Shot entirely on various authentic English locations or at Elstree Studios near London, ''Oliver Twist'' provides an impeccable feeling of time and place. It is the England of Dickens which most contemporary foreign travelers must usually search out for themselves, existing here and there in places such as York and Bath.
Previous stage and screen versions of ''Oliver Twist'' have never quite managed to overcome the obstacle of master-thief Fagin and the apparently anti-semetic nature of Dickens's attitude toward him. This version makes it apparent that the role of the Jew in British society at that time barred Fagin from most respectable professions, sadly forcing him into thievery and usury. This is probably the only version of the Dickens story in which viewers may shed a tear or two for Fagin as well as Oliver.
''Oliver Twist,'' always a jolly good story about sad and ''merry old England ,'' has once again proved to be ''jolly good entertainment.'' Chat with director and 'Sikes'
Both director Clive Donner and actor Tim Curry (Bill Sikes) have journeyed to New York to help celebrate the advent of the new ''Oliver Twist.''
''The story is even more relevant now than ever,'' says Mr. Donner, ''Look around you at all the street kids here in the city.''
Mr. Donner is especially impressed by the reach of television. ''Why, the original didn't ever reach the very people Dickens was writing about - the masses never really got to read it. Now they can all see it on television. It's a thumping good story in any era.''
Despite the awful conditions under which young Oliver is forced to live, Mr. Donner feels that there was a sense of camaraderie and loyalty which makes for poignant moments. ''If we have done nothing else,'' he says, ''we bring more understanding of villains to this version.''
Tim Curry agrees. ''The book is really a sociological document,'' he says, ''there are still lots of Fagins and Sikeses around.''
Mr. Curry portrays another villain by the name of Rooster Hannigan in the soon-to-be-released movie version of ''Annie.'' Recently Mr. Curry played the part of Mozart in the Broadway production of ''Amadeus,'' and he is now en route to London to take part in a new production of ''Pirates of Penzance.'' He was also well-known for his role in the cult-classic movie ''The Rocky Horror Picture Show'' (which some people considered objectionable).
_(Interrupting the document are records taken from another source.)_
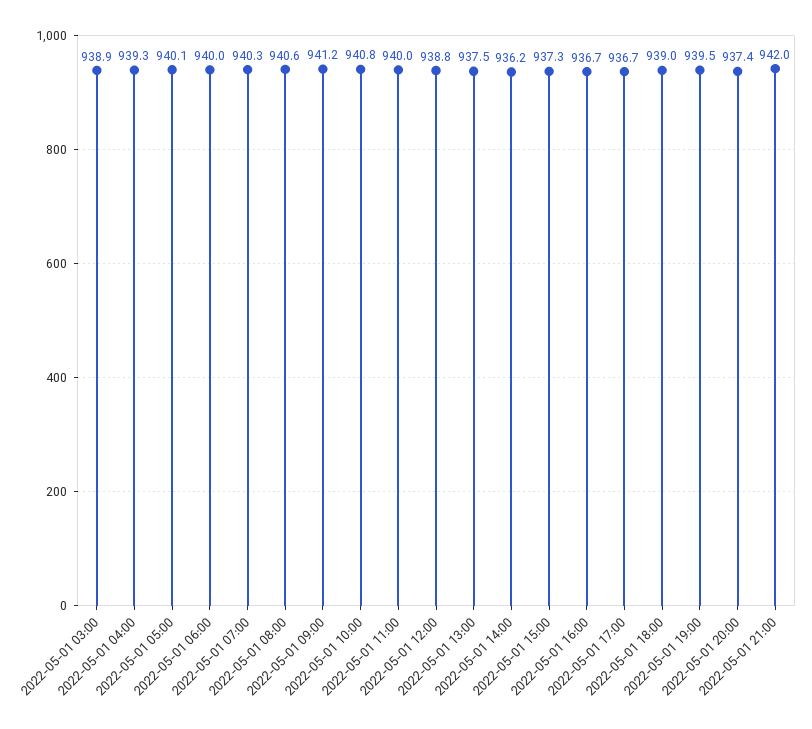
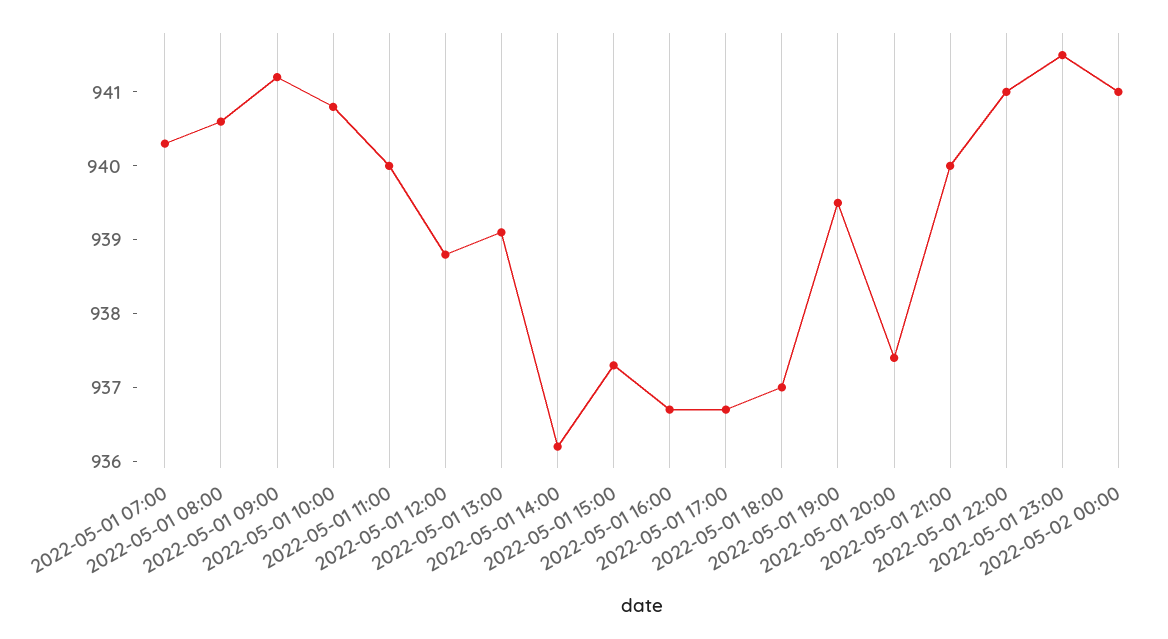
2022-05-01 03:00: 938.9 -> none
2022-05-01 04:00: 939.3 -> none
2022-05-01 05:00: 940.1 -> none
2022-05-01 06:00: 940 -> none
2022-05-01 13:00: 937.5 -> 939
2022-05-01 18:00: 939 -> 937
2022-05-01 21:00: 942 -> 940
2022-05-01 22:00: none -> 941
2022-05-01 23:00: none -> 941.5
2022-05-02 00:00: none -> 941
Mr. Curry, a curly-headed rock singer as well as dramatic actor, says he first read Dickens when he was seven, then went back ''and plowed through the lot between the ages of 8 and 12. They're all thumping good stories. I identified with Oliver, not with Bill Sikes of course. But I also felt terribly sorry for the villains because I was aware that they had so little chance to be different in those times.''
A few years ago, Tim Curry starred in a British TV biography of Shakespeare in which he played the part, believe it or not, of Will. Although partly funded by ABC, it has never been shown in America, and he is hoping that ABC's active participation in cable TV will, somehow, help to relocate that lost series and bring it to American TV audiences.